ケリーは反対に、高所得者層から税金で金を徴収し、医療サービス、年金、財政の強化にあてるという福祉を充実させるようです。ケリーの政策は聞こえはよいが、実現性はないという指摘が聞かれます。実際に医療サービスなどのプランは可能なのか疑問はのこりますが、少なくとも将来に対するビジョンを示しているのは評価できます。
4年後までに4150億ドルになる財政赤字を半分に減らすと両者は言っています。ブッシュは減税効果による景気回復で政府の収入増を期待しているところがありますが、なんか神頼みのような気がして仕方ありません。 国内政策で考えると堅実なケリーの方がいいような気がします。
■弁論能力について
3回のテレビ討論会をみて、伝えたいことを伝えるコミニュケーション(弁論)能力ではケリーのほうが1枚も2枚も上手です。同じ時間に同じ質問に答えるというルールの上で比較すると、両者の弁論能力は顕著に現れました。

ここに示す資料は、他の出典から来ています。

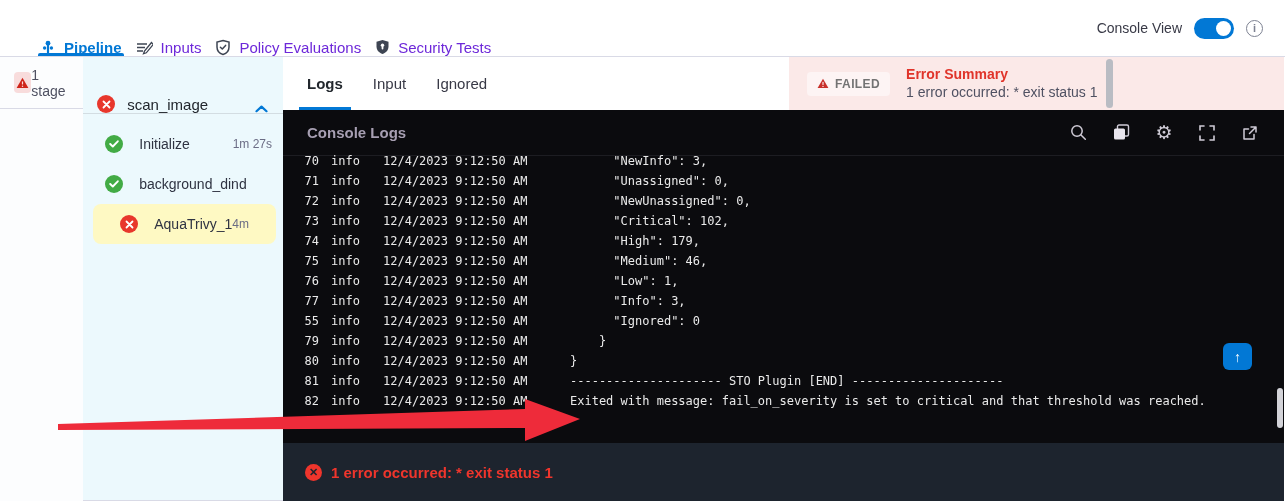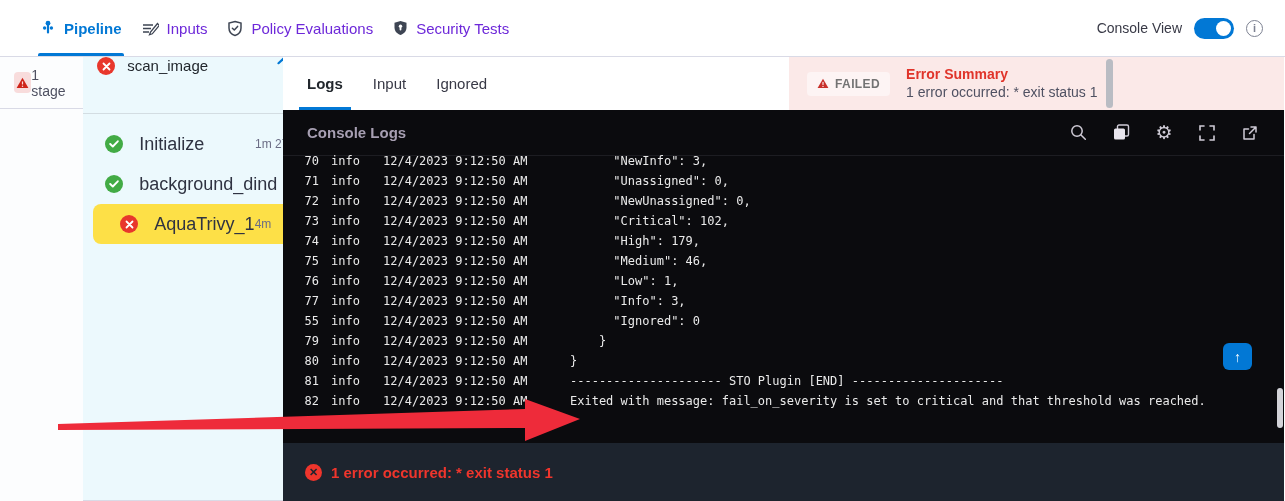--- a/index.html
+++ b/index.html
@@ -2,47 +2,47 @@
 <html><head>
 <meta charset="utf-8">
 <style>
   * { margin:0; padding:0; box-sizing:border-box; }
   html,body { width:1285px; height:501px; }
   body { font-family:"Liberation Sans", sans-serif; background:#fff; overflow:hidden; }
   .app { position:relative; width:1285px; height:501px; background:#fff; }
 
   
   .topnav { height:57px; background:#fff; border-bottom:1px solid #d9dae6; display:flex; align-items:stretch; padding-left:40px; }
-  .nav-tabs { display:flex; gap:20px; }
+  .nav-tabs { display:flex; gap:14px;align-items:flex-end; }
   .nav-tab { display:flex; align-items:center; gap:8px; font-size:15px; color:#6d28d9; cursor:pointer; position:relative; }
   .nav-tab .nicon { display:flex; align-items:center; }
   .nav-tab.active { color:#0278d5; font-weight:700; }
   .nav-tab.active::after { content:""; position:absolute; left:-2px; right:-2px; bottom:0; height:3px; background:#0278d5; border-radius:2px 2px 0 0; }
   .nav-right { margin-left:auto; display:flex; align-items:center; gap:12px; padding-right:22px; }
   .console-view-label { font-size:14px; color:#383946; }
   .toggle { width:40px; height:21px; border-radius:11px; background:#0278d5; position:relative; cursor:pointer; }
   .toggle .knob { position:absolute; right:3px; top:3px; width:15px; height:15px; border-radius:50%; background:#fff; }
   .info-icon { width:17px; height:17px; border-radius:50%; border:1.5px solid #7d8292; color:#7d8292; font-size:11px; display:flex; align-items:center; justify-content:center; font-weight:700; }
 
   
   .body-row { display:flex; height:444px; }
 
   
   .sidebar { width:283px; background:#fcfdfe; border-right:1px solid #d9dae6; display:flex; flex-direction:row; }
   .stage-header { height:52px; display:flex; align-items:center; padding:0 14px; border-bottom:1px solid #d9dae6; }
   .warn-chip { width:21px; height:21px; background:#f8dcdc; border-radius:4px; display:flex; align-items:center; justify-content:center; }
   .stage-count { margin-left:auto; font-size:14px; color:#4f5162; }
   .stage-section { background:#ecf9fd; border-bottom:1px solid #d9dae6; }
-  .stage-row { height:57px; display:flex; align-items:flex-start; padding:0 18px 0 14px; cursor:pointer; border-bottom:1px solid #d3dde2; }
+  .stage-row { height:57px; display:flex; align-items:flex-end; padding:17px 18px 0 14px; cursor:pointer; border-bottom:1px solid #d3dde2; }
   .stage-name { margin-left:12px; font-size:15px; color:#22272d; font-weight:500; }
   .chev { margin-left:auto; display:flex; }
   .steps { padding:10px 0 12px; }
   .step-row { height:40px; display:flex; align-items:center; padding:0 14px 0 22px; cursor:pointer; }
-  .step-row.selected { background:#fde047; border-radius:8px; margin:0 10px; padding:0 27px; }
-  .step-name { margin-left:16px; font-size:18px; color:#2f3342; }
+  .step-row.selected { background:#fef9c3; border-radius:8px; margin:0 10px; padding:0 27px; }
+  .step-name { margin-left:16px; font-size:14px; color:#2f3342; }
   .step-dur { margin-left:auto; font-size:12px; color:#6b6d85; }
   .circle { width:18px; height:18px; border-radius:50%; display:flex; align-items:center; justify-content:center; flex:0 0 auto; }
   .circle.success { background:#42ab45; }
   .circle.fail { background:#e8372c; }
   .sidebar-rest { flex:1; background:#fcfdfe; }
 
   
   .main { width:1001px; display:flex; flex-direction:column; }
   .subheader { height:53px; display:flex; }
   .logtabs { width:506px; background:#fff; display:flex; align-items:stretch; gap:30px; padding-left:24px; }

ブッシュはそれぞれの意思決定の正当性を伝えるだけいいのですから、ケリーより有利な立場にあるはずです。しかし、失業問題の質問で教育システムの重要性を訴え、財政赤字の削減の質問ではケリーを批判し、質問にまともに答えないところがありました。また、自分の判断・主張の正当性を補うポイントが乏しかったため、全体的の物足りないものでした。
一方ケリーの弁論能力は一流でした。ほぼ全部の質問にケリーはまともに答え、論理的で1本の筋が通っていました。豊富な統計的数字やストーリーで主張をサポートし、最後のメッセージが強いため、伝える趣旨・主張が強く視聴者に残りました。
さあ、大統領選挙の11月2日まで約3週間。この大接戦の戦いで、アメリカ人はどっちを選ぶのかとても気になります。